■ Source information ■

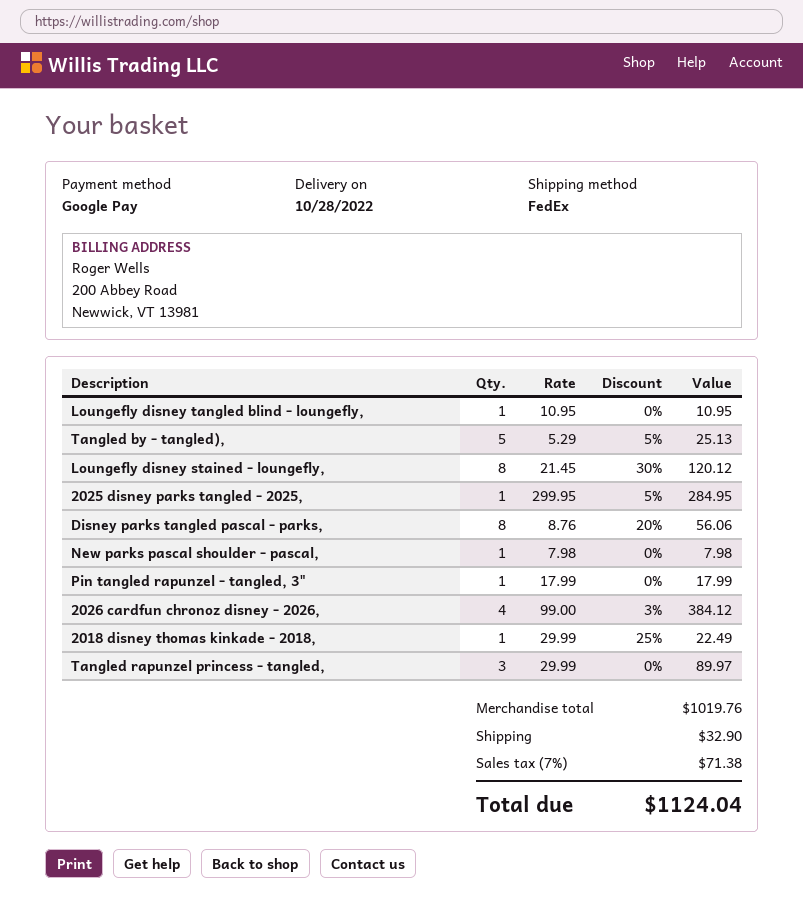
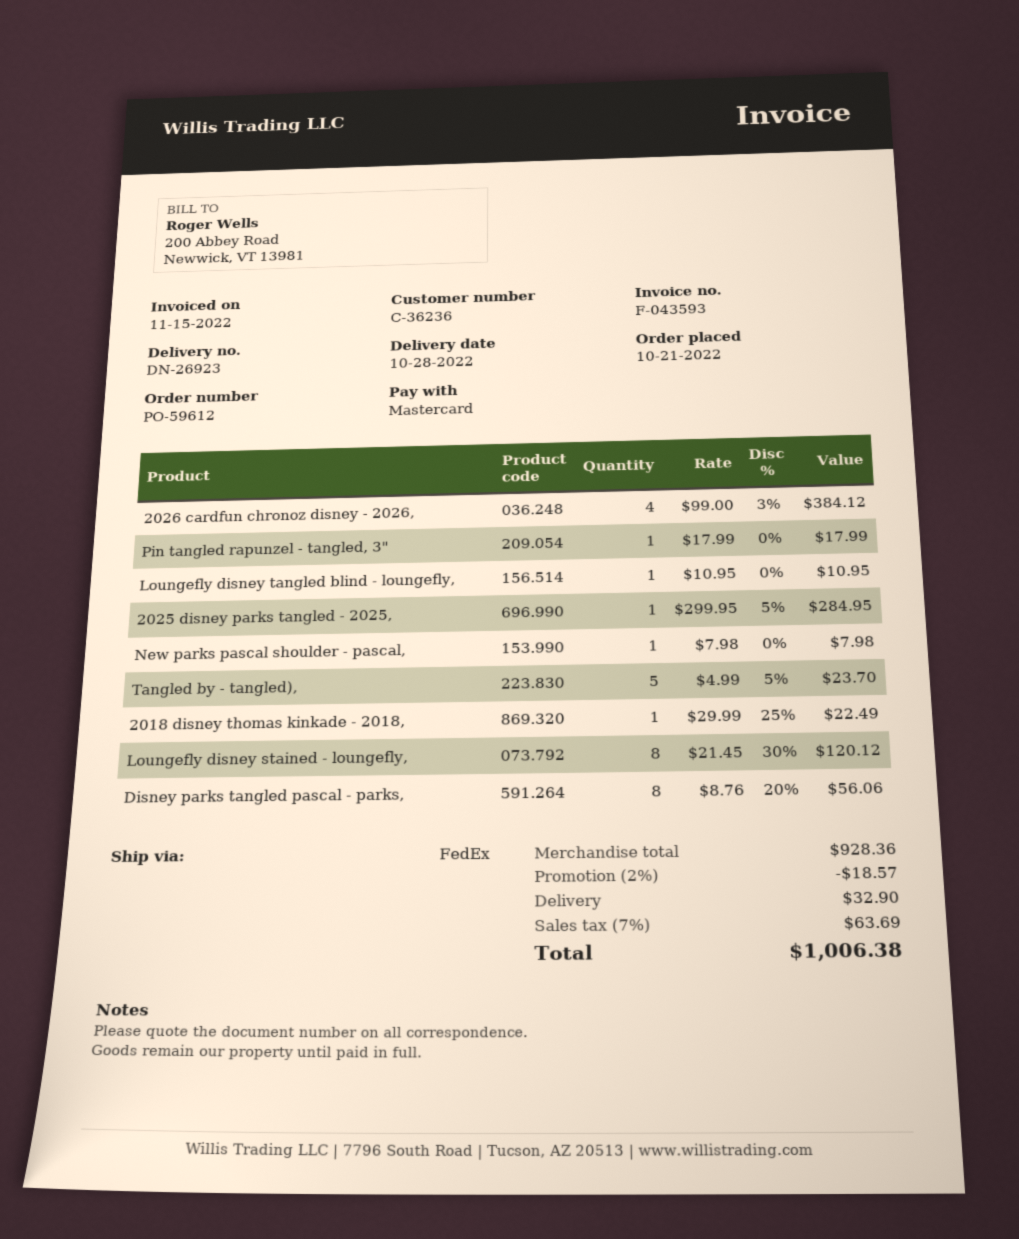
payment method: Google Pay -> Mastercard
Tangled by - tangled),: 5 x 5.29 - 5% = 25.13 -> 5 x 4.99 - 5% = 23.70
Tangled rapunzel princess - tangled,: 3 x 29.99 = 89.97 -> none
subtotal: 1019.76 -> 928.36
discount: none -> 2% = 18.57
tax: 7% = 71.38 -> 7% = 63.69
total: 1124.04 -> 1006.38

■ The task ■
Here the job is to print all the data exactly, skipping any image.

■ Response to the exercise ■
payment method: Google Pay -> Mastercard
Tangled by - tangled),: 5 x 5.29 - 5% = 25.13 -> 5 x 4.99 - 5% = 23.70
Tangled rapunzel princess - tangled,: 3 x 29.99 = 89.97 -> none
subtotal: 1019.76 -> 928.36
discount: none -> 2% = 18.57
tax: 7% = 71.38 -> 7% = 63.69
total: 1124.04 -> 1006.38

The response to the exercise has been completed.